NDE : expérience vécue dans des circonstances de
mort imminente.
Le sujet peut penser qu'il est mort, mais comme il revient pour le
raconter, on ne peut considérer qu'il a été
réellement mort, même si un état de mort clinique
et cérébrale a pu être observé et
constaté par les instruments.
Mais les circonstances de mort imminente ne sont pas les seules
où ce type d'expérience peut survenir. Certains
éléments qui constitue la NDE peuvent se retrouver dans
des Etats Modifiés de Conscience (EMC), à partir d'un
état de veille, sommeil, ou intermédiaire. Exemple :
Expérience Hors du Corps (EHC ou OBE pour Out of Body
Experience), rêves lucides (ou éveillés), extase
mystique, transes, éveil de kundalini (énergie vitale,
ki, chi), satori, samadhi, etc.
Environ 30% des personnes qui ont frôlé la mort, soit
par accident, soit par maladie, rapportent un récit de NDE,
selon des enquêtes américaines. Mais l'expérience
peut survenir par peur de la mort : avant un accident. On recueille
beaucoup plus de témoignages ces dernières années
grâce notamment aux techniques de réanimation
cardio-respiratoire et aux capacités d'interventions rapides
des secours. Mais les récits remontent à
l'Antiquité (Platon : mythe d'Er). Des rapprochements ont
été effectués avec les descriptions tirées
des " Livres des morts " tibétains et égyptiens.
Sensations/impressions
- Sortie du corps (décorporation, OBE) : le " moi ",
ou le " je " est situé hors du corps. Il peut voir,
entendre et se déplacer. Sensations de surprise, mais surtout
de paix, de bien-être et de familiarité. Sentiment de
réalité très fort : " plus fort " que
réalité ordinaire. Sensation de compréhension et
d'unité de toutes choses.
- Déplacement dans espace long, sombre, circulaire de type tunnel.
- Arrivée dans la lumière, associée à
sentiment d'amour infini. Notion de transcendance, au-delà de
la réalité ordinaire.
- Déplacement dans, ou " apparition " de, lieux et
paysages " merveilleux ", baignés de lumière.
Rencontre d'entités (êtres de lumières, anges,
proches décédés).
- Revue de vie, complète et " instantanée ",
avec évaluation émotionnelle des actions, surtout de
détails oubliés.
- Décision de retour, prise ou imposée/suggérée.
- Réveil brutal dans le corps ou chemin inverse.
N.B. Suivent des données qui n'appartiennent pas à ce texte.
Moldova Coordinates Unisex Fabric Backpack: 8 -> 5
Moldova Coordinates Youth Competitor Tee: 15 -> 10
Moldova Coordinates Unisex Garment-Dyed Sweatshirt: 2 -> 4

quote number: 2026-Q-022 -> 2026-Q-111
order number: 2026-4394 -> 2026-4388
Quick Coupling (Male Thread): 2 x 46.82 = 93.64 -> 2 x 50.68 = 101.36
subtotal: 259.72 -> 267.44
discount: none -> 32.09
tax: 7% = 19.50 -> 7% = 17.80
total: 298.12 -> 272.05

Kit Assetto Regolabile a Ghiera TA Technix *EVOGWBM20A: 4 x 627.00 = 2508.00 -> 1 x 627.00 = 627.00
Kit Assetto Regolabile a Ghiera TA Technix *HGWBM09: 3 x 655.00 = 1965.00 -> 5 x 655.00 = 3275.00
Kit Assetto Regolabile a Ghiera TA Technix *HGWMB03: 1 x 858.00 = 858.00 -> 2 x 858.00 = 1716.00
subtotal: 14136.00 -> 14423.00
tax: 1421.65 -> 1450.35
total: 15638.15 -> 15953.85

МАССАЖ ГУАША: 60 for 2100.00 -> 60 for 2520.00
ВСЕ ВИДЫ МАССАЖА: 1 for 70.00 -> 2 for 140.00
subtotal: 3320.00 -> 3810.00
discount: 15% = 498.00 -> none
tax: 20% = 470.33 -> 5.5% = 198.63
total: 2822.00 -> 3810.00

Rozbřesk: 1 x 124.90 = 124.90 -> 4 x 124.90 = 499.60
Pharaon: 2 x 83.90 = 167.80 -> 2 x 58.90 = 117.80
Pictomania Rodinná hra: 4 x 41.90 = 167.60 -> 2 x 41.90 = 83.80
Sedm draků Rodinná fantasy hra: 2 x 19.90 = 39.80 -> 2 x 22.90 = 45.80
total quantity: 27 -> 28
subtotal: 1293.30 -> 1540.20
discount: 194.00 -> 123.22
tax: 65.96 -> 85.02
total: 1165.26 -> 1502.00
- Transformation de la personnalité, plus altruiste et moins
matérialiste, perte d'angoisse devant la mort,
développement de la spiritualité " non-religieuse
", éventuellement capacités paranormales (voyance,
télépathie, etc.).
Sensation de paix et de bien-être contradictoire avec
impression/certitude d'être mort. Absence de sensation
d'écoulement du temps, et d'espace.
- Décorporation : Sensation d'avoir un corps (de
lumière) ou non : point de conscience qui flotte. Souvent au
plafond d'abord, puis se déplace et traverse les murs.
Perception d'objets. Des témoins ont pu décrire des
appareils, des locaux, des numéros de série, même
en étant arrivés inconscient à l'hôpital.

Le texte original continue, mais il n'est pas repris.